В то время, когда он пошел отворять двери, приглашенные молча подошли к столу и неподвижно остановились около предназначенных для них стульев. Один – бледный, но с решительным видом, другой – с опущенной головой, олицетворение полного отчаяния. Они совершенно забыли о внешнем мире. Если бы потолок обрушился над их головами, они вряд ли обратили бы на это внимание. Волнение на улице не тревожило их. В душе их происходила более тяжелая драма, и смертельная опасность грозила им не от ярости разнузданной толпы.
Позади их отворилась дверь. Услышав это, машинально, не оглядываясь, оба одновременно протянули руку к покрытому блюду. С минуту все было тихо, и вдруг раздались слова настолько для них неожиданные, что оба сразу повернулись к говорившему. Перед ними стоял негр.

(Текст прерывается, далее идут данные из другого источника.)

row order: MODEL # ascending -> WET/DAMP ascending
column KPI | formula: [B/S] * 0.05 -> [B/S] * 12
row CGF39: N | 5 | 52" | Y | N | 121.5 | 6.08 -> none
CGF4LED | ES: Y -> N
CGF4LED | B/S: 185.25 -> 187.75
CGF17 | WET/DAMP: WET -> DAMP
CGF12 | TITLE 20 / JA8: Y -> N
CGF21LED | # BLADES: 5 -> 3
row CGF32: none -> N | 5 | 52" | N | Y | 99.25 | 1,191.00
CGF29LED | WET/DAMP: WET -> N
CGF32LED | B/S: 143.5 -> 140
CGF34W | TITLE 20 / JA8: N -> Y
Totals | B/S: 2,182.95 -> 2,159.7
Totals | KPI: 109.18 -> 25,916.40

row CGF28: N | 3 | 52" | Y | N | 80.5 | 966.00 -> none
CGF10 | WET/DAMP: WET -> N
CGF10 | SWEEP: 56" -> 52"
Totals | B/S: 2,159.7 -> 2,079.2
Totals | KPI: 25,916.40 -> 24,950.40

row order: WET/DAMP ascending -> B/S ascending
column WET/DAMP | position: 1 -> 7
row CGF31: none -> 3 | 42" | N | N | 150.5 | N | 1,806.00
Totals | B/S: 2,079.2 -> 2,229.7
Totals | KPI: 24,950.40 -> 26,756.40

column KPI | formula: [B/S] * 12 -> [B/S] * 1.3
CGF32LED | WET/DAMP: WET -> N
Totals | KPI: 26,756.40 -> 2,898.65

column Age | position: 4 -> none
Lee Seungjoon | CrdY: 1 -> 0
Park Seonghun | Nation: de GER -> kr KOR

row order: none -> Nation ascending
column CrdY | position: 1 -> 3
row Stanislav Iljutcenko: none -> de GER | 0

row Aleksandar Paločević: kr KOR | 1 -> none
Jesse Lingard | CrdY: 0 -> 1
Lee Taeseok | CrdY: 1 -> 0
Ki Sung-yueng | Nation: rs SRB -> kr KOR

– Господин мой сейчас прислал мальчика, – сказал он, – чтобы дать вам знать о постигшем его несчастье. Он попал в руки черни и просит вас подождать несколько минут, пока он освободится. Обед не пострадает, я позабочусь об этом.
– Может быть, – гневно вскричал Филипс, – но я потерял аппетит, раз прошел назначенный час!
– Вы не можете теперь уйти из дому, – возразил холодно и решительно негр, – на улице летает слишком много пуль.
– А у вас самого есть оружие? – спросил Уайт, быстро приближаясь к столу.
Вместо ответа негр вынул руки из-за спины – в каждой блестело по пистолету.
– Так я и думал, – заметил Уайт. – Нам лучше будет подождать нашего хозяина, – прибавил он со вздохом, обращаясь к Филипсу.
По лицу негра пробежала усмешка, которой никто из них не заметил. А может быть, для них было бы счастьем, если бы они ее видели.